Related to #108, this is the most chunk of work that was needed to update list creation script as Python 3 compatible. Some important changes were:

The tracking and the entity lists are in alphanumeric order now (Order domains alphanumerically in safebrowsing lists #166)
- The dummytracker domains are exempt from ordering and remain at the top of the lists
- In the case of entity lists, URLs are primarily sorted based on the entity name and there is a secondary alphanumeric ordering within each entity
The checksum is fixed where the reading of the header is delimited by new line rather than number of bytes/string (Port script to Python 3 #163) this line

Implement unit tests to validate Safe Browsing v2 blocklist generation. Include a test where the versioned test domain is not included in the blocklist and another test where both test domains are omitted, in order to ensure full branch coverage. Closes #137

Implement a test to check that write_safebrowsing_blocklist works as expected even when no output file is provided. Add a comment to explain when this happens.
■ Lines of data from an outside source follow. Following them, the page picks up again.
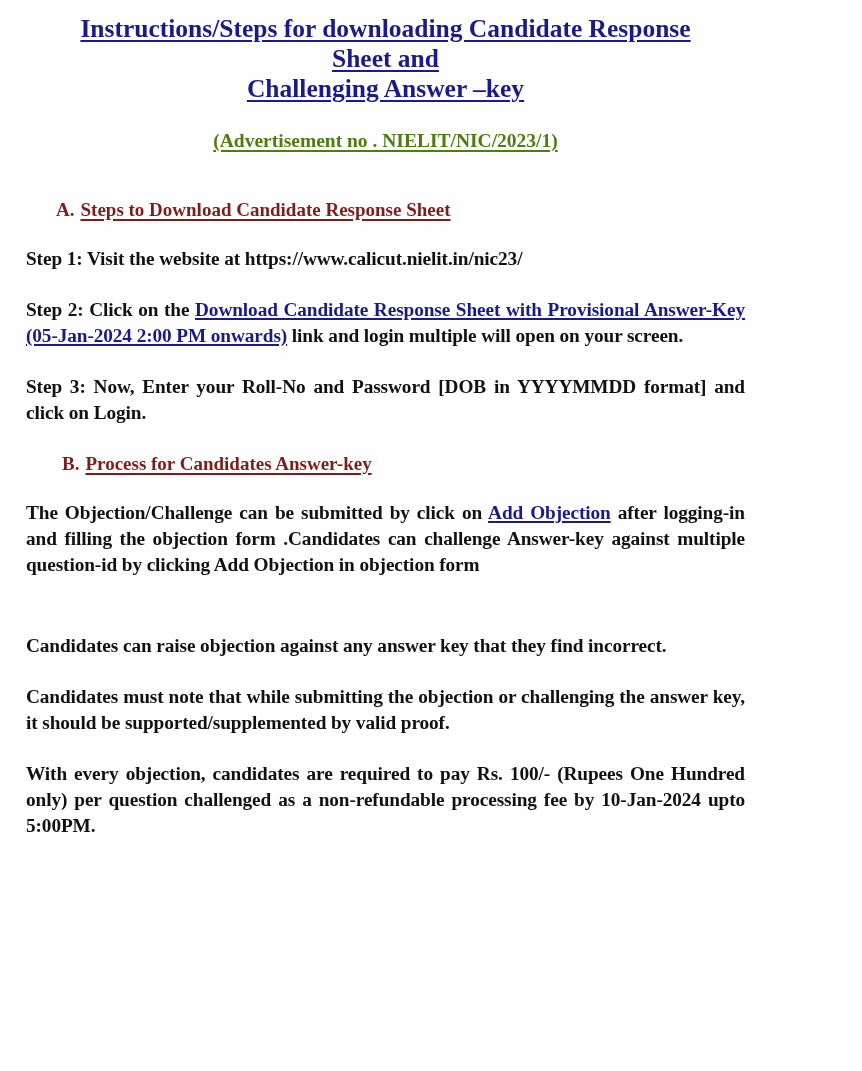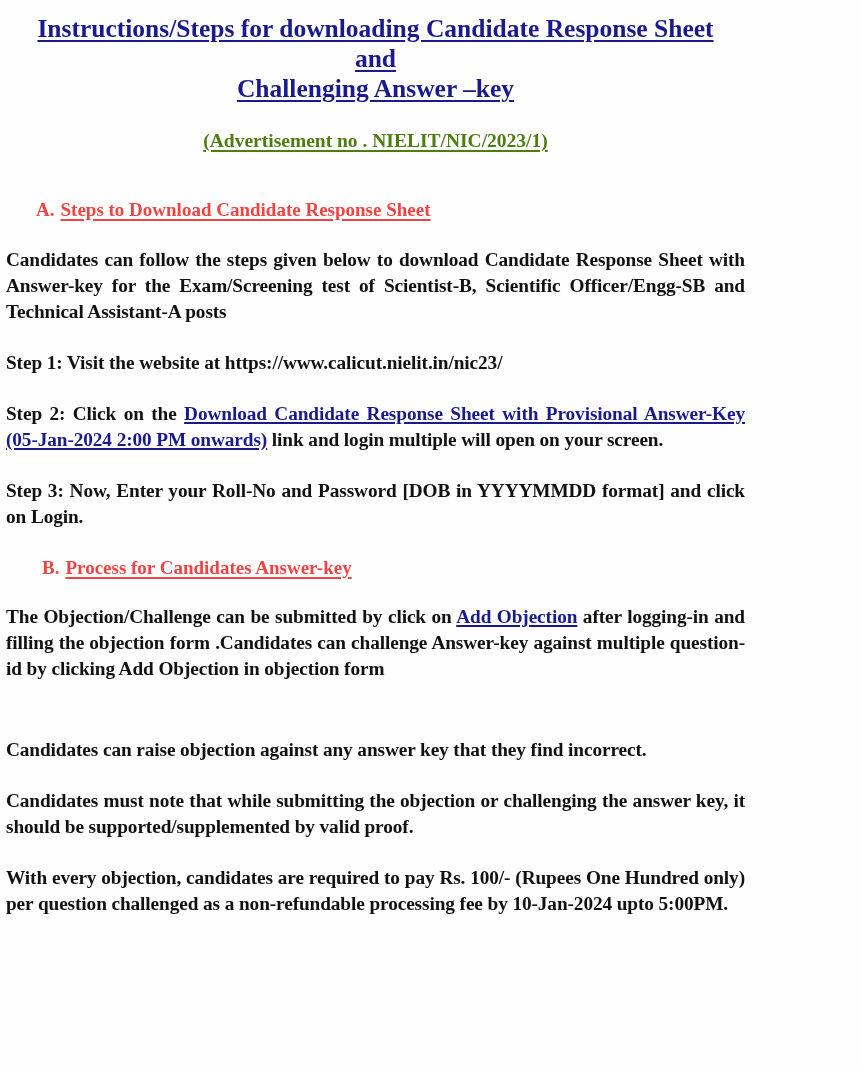"Instructions/Steps for downloading" .page { padding: 14px 13px 0 6px -> 14px 13px 0 26px }
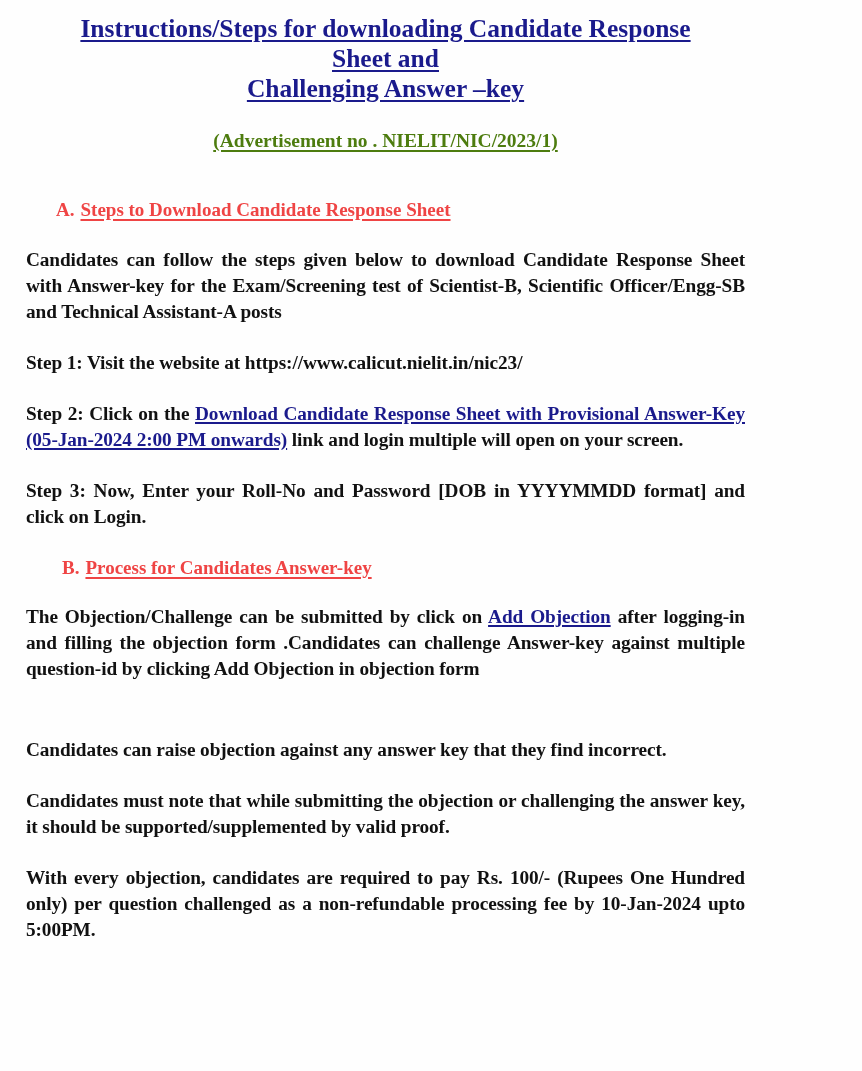"A. Steps to Download Candidate" .section-head { color: #ef4444 -> #7f1d1d }
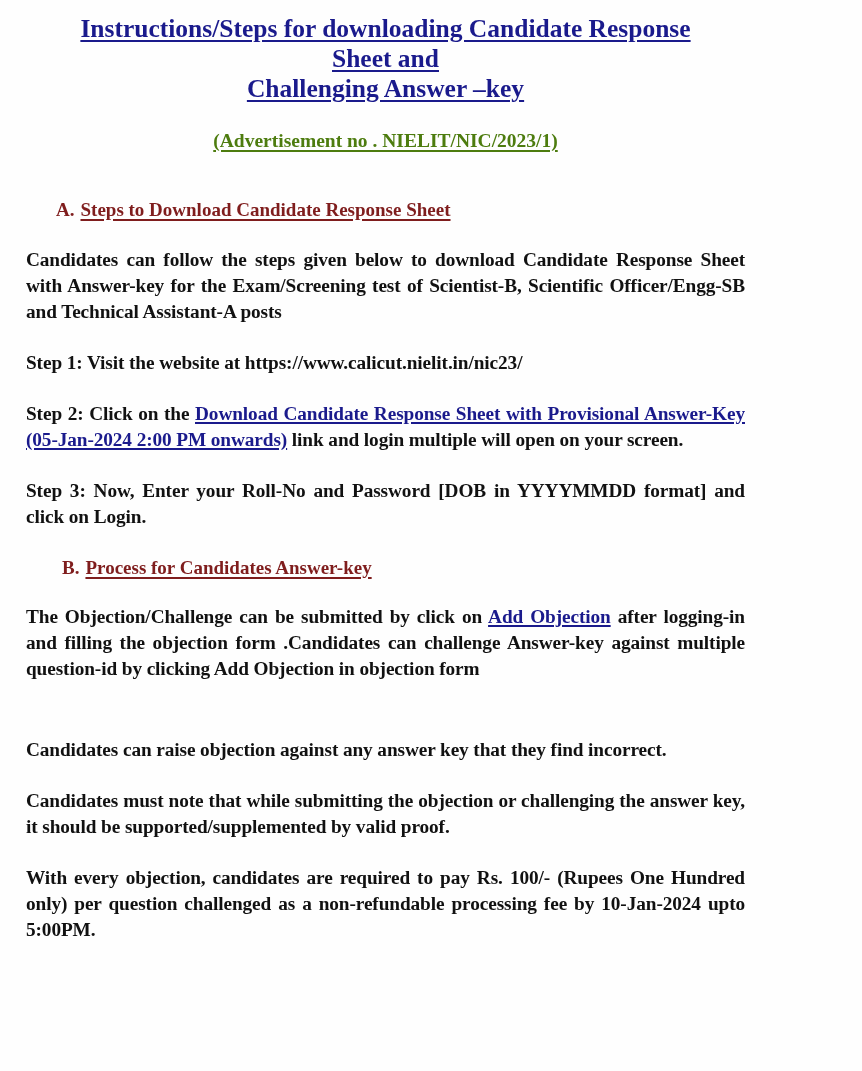"Candidates can follow the steps" p.body { html: <p>Candidates can follow the steps given below to download Candidate Response Sheet with Answer-key for the Exam/Screening test of Scientist-B, Scientific Officer/Engg-SB and Technical Assistant-A posts</p> -> none }
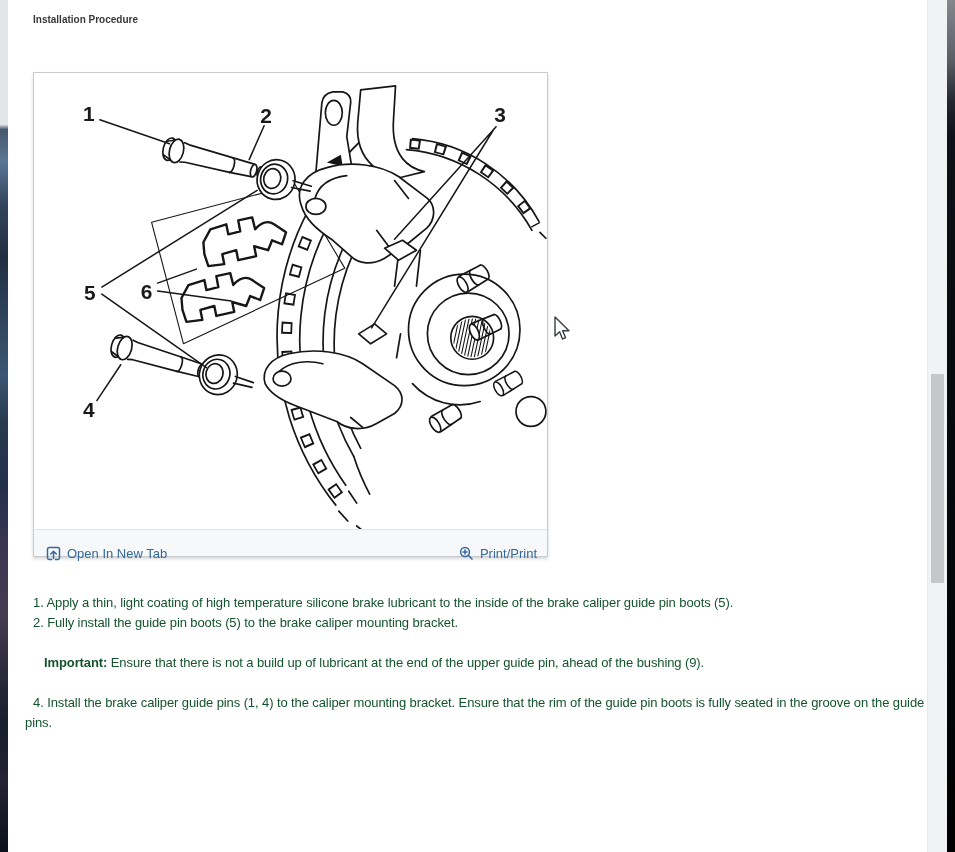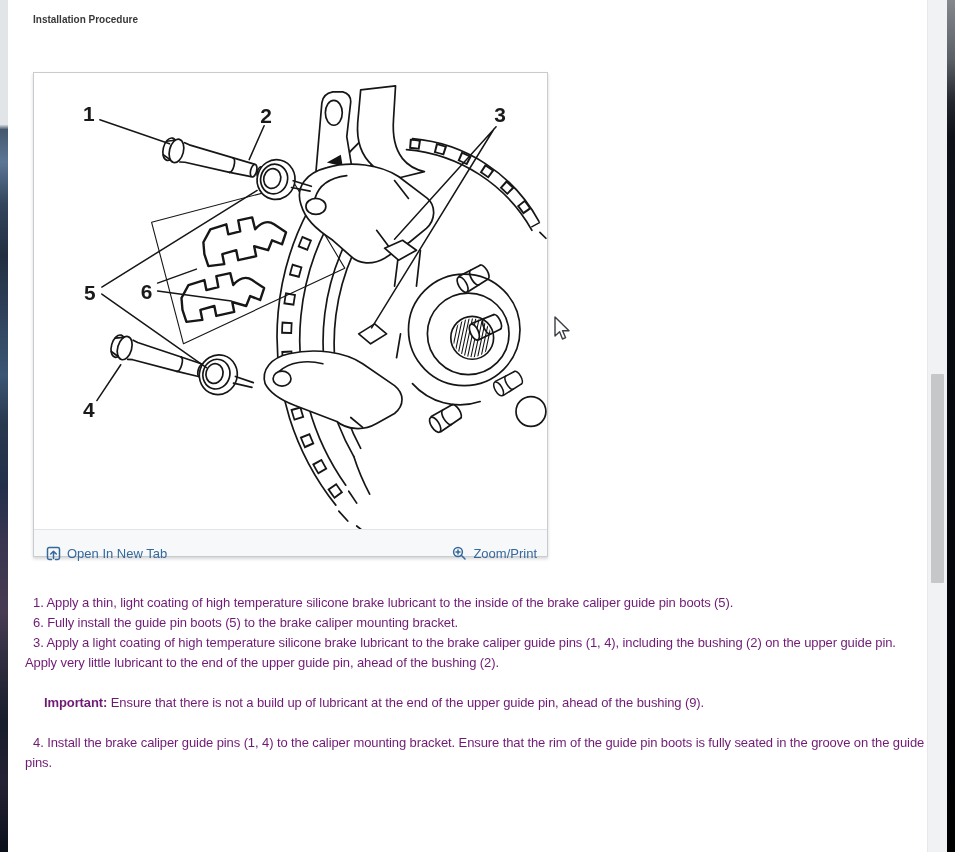"Zoom/Print" span { text: Zoom/Print -> Print/Print }
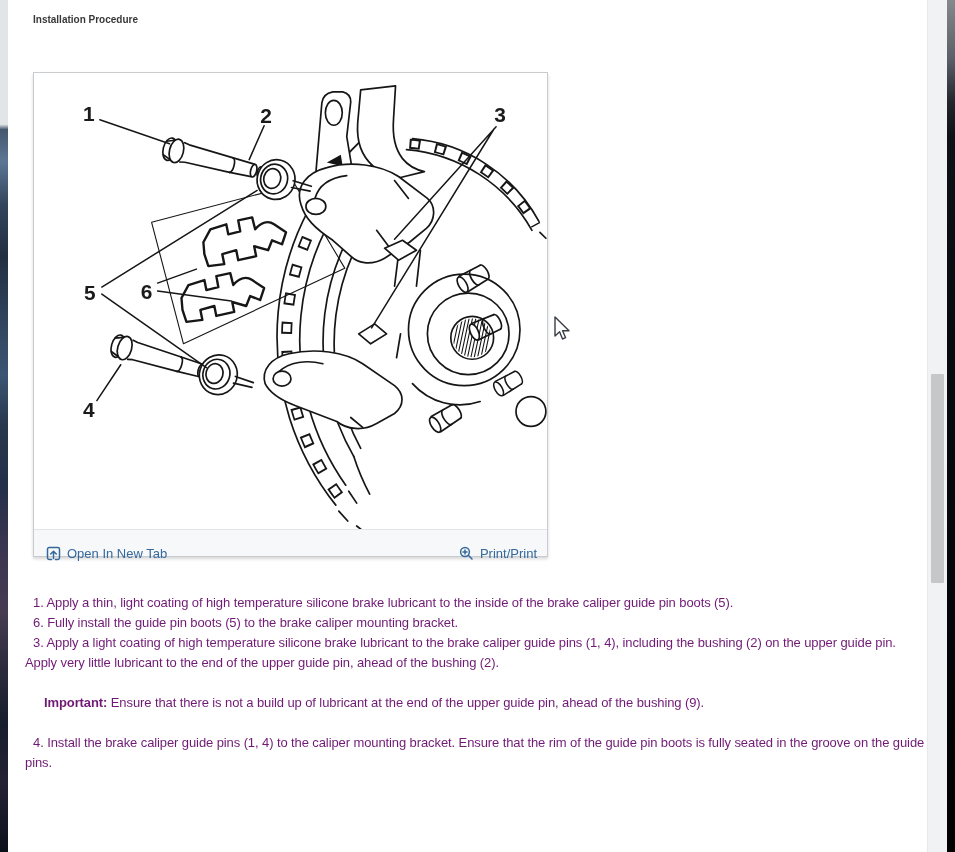"1. Apply a thin, light" .instructions { color: #701a75 -> #14532d }
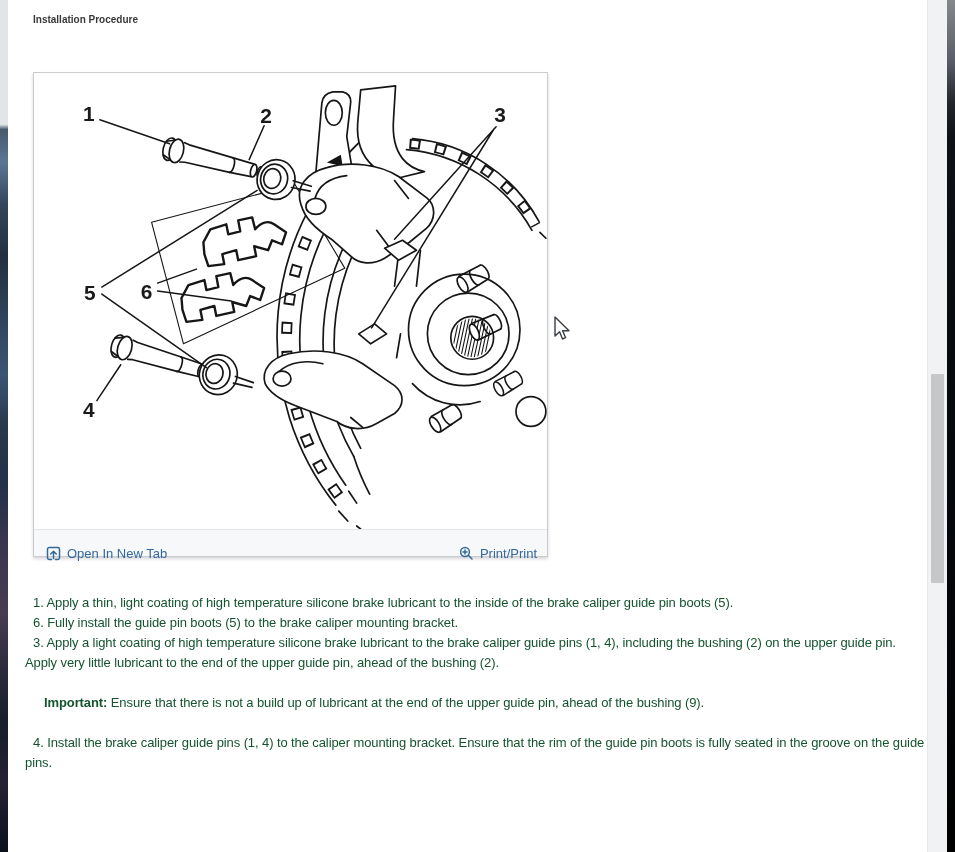"6. Fully install the guide" div.step { text: 6 -> 2 }
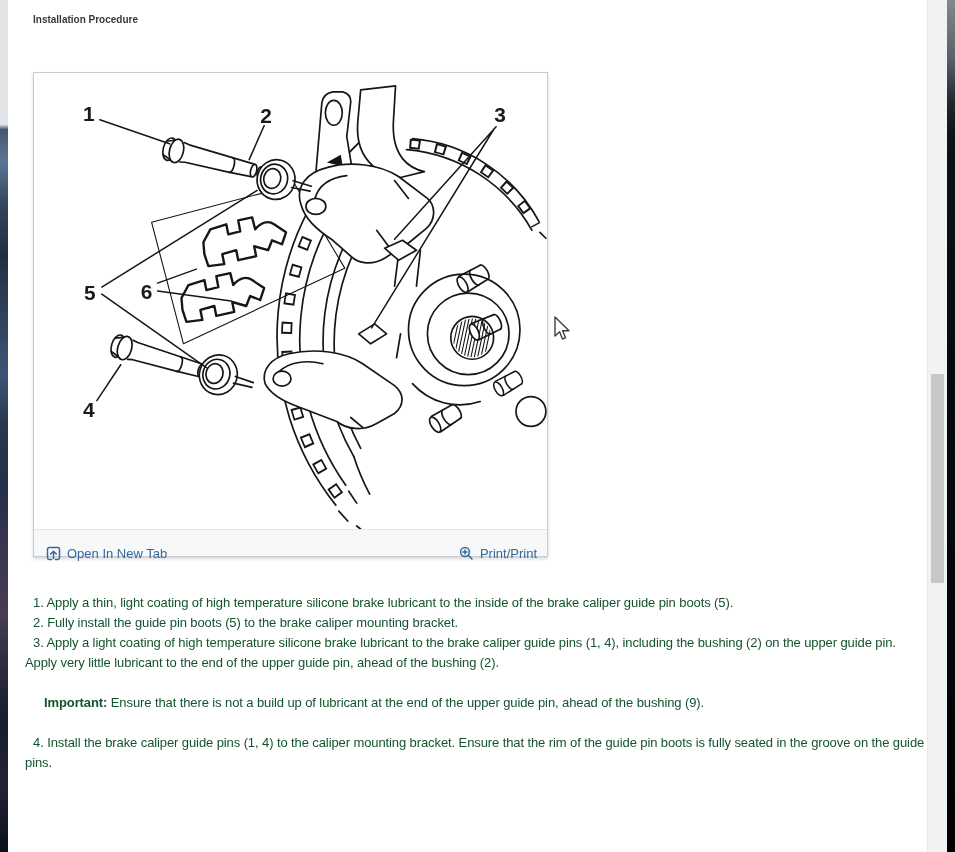"3. Apply a light coating" div.step { html: <div>3. Apply a light coating of high temperature silicone brake lubricant to the brake caliper guide pins (1, 4), including the bushing (2) on the upper guide pin. Apply very little lubricant to the end of the upper guide pin, ahead of the bushing (2).</div> -> none }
Implement unit tests for process_entity_whitelist and process_plugin_blocklist. Include tests that check that these functions work as expected even when no log file is provided. Additionally, modify one of the canonicalize test cases so that it contains a valid utf-8 byte sequence.

Implement unit tests for get_entity_lists. Include a testcase where the version is smaller than the version in which large entities separation started, as well as testcases where large entities are separated.

Move the plugin list creation logic from main to a separate get_plugin_lists function, in order to be consistent with get_tracker_lists and get_entity_lists and to facilitate testing.

Raise a ValueError if the 'blocklist' key of a plugin configuration section is empty. Previously, this would lead to the creation of an empty plugin blocklist.

Add unit tests for blocklist and entity list generation

Add a unit test that validates the implementation of get_domains_from_category_filters and another one that confirms that it raises a ValueError when receiving invalid input. Also, add a sample blocklist JSON file to be used in the tests.

Add domains with tags to sample_blocklist.json in order to use them in tests. Implement a simple test just with category filters, a test with category exclusion filters and a test with the "performance" tag.

Implement unit tests for get_tracker_lists. Include testcases to cover the following configuration section scenarios: * It does not specify categories and the default are used * It specifies categories * It specifies excluded categories * It specifies tags * It contains an invalid tag and an error is raised * It contains a version key Finally, add one more domain to the Cryptomining category in tests/sample_blocklist.json to facilitate tag testing.

Add unit tests for domain filtering and get_tracker_lists

Implement a test that validates loading the JSON entity list from a URL. Add another test to cover the case where opening the URL fails with an exception. Additionally, make load_json_from_url include the type and message of this exception in the error message it prints to stderr.

Add more unit tests

…emoteSettings Handle requests.exceptions.ReadTimeout

According to changes on mozilla-services/shavar-prod-lists#284 we are now using "FingerprintInvasive" instead of "Fingerprint" category

Rename the Fingerprinting category to FingerprintingInvasive in the tests and in sample_blocklist.json. Also, update an example in the docstring of get_domains_from_filters with the new category name.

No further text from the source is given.